If you are just picking up this post now, click here and here for parts one and two.
Paul’s plea to the Thessalonians is that they not live sexually as though they are free to do whatever they want. As he said in another letter: “You are not your own, for you were bought with a price. So glorify God in your body” (1 Corinthians 6: 19-20).
And his point in verses 4-5 is this: If you are not serving God by living for him, learning to control your body’s powerful sexual desires, you will be a slave to desires you will be unable to control. And if that is what is happening in your life, if you are living sexually anyway you want, what you think is sexual freedom is, in God’s economy, slavery.
You will be living as if God doesn’t matter to you at all.
Here is what we need to know about desires and wants and how they are closely connected to our sexuality. Our sexuality is fed by desires that often are not sexual at all, like loneliness, fear, anxiety, depression, inadequacy, power, control, wanting to be loved, known or valued, fear of missing out, peer pressure—there are an unlimited number of wants and desires that become excessive desires and rule over us. They become things we think we absolutely need in life; they become ultimate things; they become idols that we live for—to have or to avoid.
And if we use our sexuality to erase our loneliness, combat our anxiety or fears, or to convince ourselves that somebody now loves and wants us, then we will keep doing so in order that life gives us what we think we need.
But what these desires give us is an illusion of control when in fact they give us slavery; they control us.
And when we find ourselves at that place in life, Paul’s description of non-believers becomes true even for believers: We become like “the Gentiles who do not know God.” When our hearts are given over to something or someone else, Jesus is pushed aside. He simply is not enough for us to give us what we need in life. So, we begin worshiping a false god of our own making.
Our sexuality reveals our spirituality; it reveals the allegiance of our hearts.
Today, pornography is a clear example of how sexual freedom is really sexual slavery.
Let me show you four ways our struggles with sexuality brings slavery—and how it hurts us and others.
One, it brings crippling self-doubt about salvation
Many Christians live defeated lives of fear and self-loathing. Their struggles with sex drives them away from God. They hide from him and from others. When they look to God all they see is a judge, not a Savior who came to rescue them from the very slavery that binds them.
A man from a support group wrote this for one of our newsletters: “When does the healing from a lifetime of viewing porn begin? How do I measure victory over a sin that has dogged my footsteps for decades? These are questions I struggled with for years. . . I have spent most of my life in fear of being discovered. This sin warped and twisted all my relationships, from God, to my wife, to my children, to my friendships.”
People like my friend here think, “If I struggle here, I must not be a Christian.”
Two, sexual strugglers live double lives
I’m talking here about compartmentalizing, about splitting your life into separate parts.
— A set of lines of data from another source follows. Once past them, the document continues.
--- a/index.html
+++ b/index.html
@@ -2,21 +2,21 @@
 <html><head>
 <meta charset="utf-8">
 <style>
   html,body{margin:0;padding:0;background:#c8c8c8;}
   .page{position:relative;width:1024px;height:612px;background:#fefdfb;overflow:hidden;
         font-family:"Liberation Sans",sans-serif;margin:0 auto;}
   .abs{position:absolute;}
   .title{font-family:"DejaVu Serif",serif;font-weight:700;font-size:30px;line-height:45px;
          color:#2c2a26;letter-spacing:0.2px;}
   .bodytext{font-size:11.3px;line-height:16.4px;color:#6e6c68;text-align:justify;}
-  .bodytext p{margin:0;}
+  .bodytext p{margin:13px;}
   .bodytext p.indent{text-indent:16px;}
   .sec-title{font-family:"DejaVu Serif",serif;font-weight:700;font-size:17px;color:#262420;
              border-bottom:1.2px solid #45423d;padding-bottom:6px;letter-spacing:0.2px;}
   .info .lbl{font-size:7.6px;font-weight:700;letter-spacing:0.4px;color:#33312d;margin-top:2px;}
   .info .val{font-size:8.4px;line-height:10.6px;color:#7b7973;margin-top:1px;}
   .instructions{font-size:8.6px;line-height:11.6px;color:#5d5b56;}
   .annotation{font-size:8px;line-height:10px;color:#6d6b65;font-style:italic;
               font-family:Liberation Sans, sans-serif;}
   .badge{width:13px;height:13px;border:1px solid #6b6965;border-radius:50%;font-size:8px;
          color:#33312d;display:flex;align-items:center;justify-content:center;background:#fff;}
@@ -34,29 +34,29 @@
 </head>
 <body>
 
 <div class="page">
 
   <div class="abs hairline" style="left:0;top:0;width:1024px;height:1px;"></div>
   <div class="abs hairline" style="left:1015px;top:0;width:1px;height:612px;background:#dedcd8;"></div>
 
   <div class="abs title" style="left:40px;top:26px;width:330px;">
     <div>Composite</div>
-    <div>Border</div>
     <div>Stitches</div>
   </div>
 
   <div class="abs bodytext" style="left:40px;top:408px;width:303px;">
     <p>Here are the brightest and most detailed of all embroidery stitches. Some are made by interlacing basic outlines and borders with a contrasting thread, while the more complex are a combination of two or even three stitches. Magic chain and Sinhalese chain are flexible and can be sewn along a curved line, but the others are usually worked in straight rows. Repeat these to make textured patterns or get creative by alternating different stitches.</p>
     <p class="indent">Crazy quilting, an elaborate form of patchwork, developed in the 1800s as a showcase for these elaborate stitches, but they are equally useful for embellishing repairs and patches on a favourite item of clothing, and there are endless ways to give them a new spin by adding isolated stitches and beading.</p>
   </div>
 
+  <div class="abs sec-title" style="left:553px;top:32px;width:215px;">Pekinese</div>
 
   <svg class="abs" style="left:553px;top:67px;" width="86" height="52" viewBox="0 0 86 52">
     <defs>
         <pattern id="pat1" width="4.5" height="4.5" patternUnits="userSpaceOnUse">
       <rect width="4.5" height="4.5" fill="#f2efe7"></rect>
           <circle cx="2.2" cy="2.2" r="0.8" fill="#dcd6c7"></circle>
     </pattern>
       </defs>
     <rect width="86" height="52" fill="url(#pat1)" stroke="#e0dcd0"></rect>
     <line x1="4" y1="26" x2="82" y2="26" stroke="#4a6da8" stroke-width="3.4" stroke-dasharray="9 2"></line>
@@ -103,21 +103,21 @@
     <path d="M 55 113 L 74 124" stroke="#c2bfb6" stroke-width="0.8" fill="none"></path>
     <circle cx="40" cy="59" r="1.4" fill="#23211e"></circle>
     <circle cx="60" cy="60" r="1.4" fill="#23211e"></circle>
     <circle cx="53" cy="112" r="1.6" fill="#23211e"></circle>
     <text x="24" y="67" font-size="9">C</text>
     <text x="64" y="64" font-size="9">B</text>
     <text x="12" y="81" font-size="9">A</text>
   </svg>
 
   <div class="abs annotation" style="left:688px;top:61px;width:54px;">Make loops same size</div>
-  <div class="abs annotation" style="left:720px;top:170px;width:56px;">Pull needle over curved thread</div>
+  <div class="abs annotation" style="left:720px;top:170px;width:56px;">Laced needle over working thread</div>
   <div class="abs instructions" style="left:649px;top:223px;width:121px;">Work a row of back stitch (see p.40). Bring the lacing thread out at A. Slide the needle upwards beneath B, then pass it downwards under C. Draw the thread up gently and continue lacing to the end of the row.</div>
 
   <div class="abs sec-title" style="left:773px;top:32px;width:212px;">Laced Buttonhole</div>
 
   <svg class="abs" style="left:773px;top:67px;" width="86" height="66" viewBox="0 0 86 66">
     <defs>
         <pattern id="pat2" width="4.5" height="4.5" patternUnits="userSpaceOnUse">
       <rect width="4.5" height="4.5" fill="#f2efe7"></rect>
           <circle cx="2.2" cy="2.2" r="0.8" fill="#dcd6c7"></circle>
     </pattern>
I can be a Christian at church and be someone else at school, at my workplace, etc. Sexual strugglers live double lives. Our organization’s founder, John Freeman, just published a book called Hide or Seek: When Men Get Real with God about Sex. He uses the phrase “game-players” about sexual strugglers. They put their game face on when they are in public with other believers, but underneath the mask there is tremendous fear and shame and guilt.
Compartmentalizing, however, slowly bleeds into every area of your life. Another man in my support group said he’s been a liar all his life. Now in his 50s, his early encounter with porn as a child led him for decades to hide his sexual addiction, first from his parents and then from his wife and children.
He got so used to lying to cover up his porn addiction. He soon didn’t realize that he unconsciously lied to cover up all his behavior, no matter what it was. He could never relax and just be himself. His constant fear was being found out.
Three, the slavery Paul talks about leads to hopelessness
Crippling doubt about salvation and living a fear-driven double life ultimately brings hopelessness about ever being free. Many men and women give up. They either give up outwardly and leave the church or they give up silently and just go through the motions of living their Christian faith. But they distance themselves from church, from family relationships, and from those closest to them who sense that something is amiss, but they can’t put their finger on it.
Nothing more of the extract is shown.